|"Doodling?" echoed the psychiatrist. "Why that is a slang term we use in psychiatry, to describe the absent-minded scrawls and designs people make while their attention is elsewhere occupied. An overflow of the unconscious mind, we call it. Many famous people are 'doodlers.' Their doodles often are a sign of special ability—"
"Exactly!" snapped Gault. "It shows a special ability to waste time. And Harper has become worse since I hired him to do some of my mathematical work. Some influence in this laboratory—I blush to confess—seems to bring it on. 'Four dimensional doodling' we call it, because, as you saw, he doesn't confine it to the surface of the paper!"
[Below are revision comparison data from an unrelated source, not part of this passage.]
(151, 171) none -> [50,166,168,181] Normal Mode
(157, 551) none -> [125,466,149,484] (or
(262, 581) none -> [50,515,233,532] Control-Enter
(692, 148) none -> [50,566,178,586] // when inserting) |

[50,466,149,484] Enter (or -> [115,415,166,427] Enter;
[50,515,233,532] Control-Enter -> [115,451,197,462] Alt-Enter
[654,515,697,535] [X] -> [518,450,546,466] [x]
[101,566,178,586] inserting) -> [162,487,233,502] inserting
Pillbot looked startled. "By jove," he cried. "I believe you've hit on something new to psychiatry. This young man may have some unknown faculty of mind—an instinctive perception of the fourth dimension. Just as some people have an unerring sense of direction, so perhaps Harper has a sense of—of a fourth direction—the fourth dimension! I should like to examine some of his 'doodles'."
-Graph Waldeyer, The 4-D Doodler
This notebook page comes from a series of Property Law classes at the University of Virginia. In between writing down what the Professor said, I filled the margins with doodles to focus my attention. It was as if the drawings' and writings' fates were intertwined in that they both grew together and neither could have come about alone. The space between the writing and drawing always seemed to be so particularly full of possibilities and starts that I would seek out classes solely for how conducive the professor's lectures were to my notebook doodling.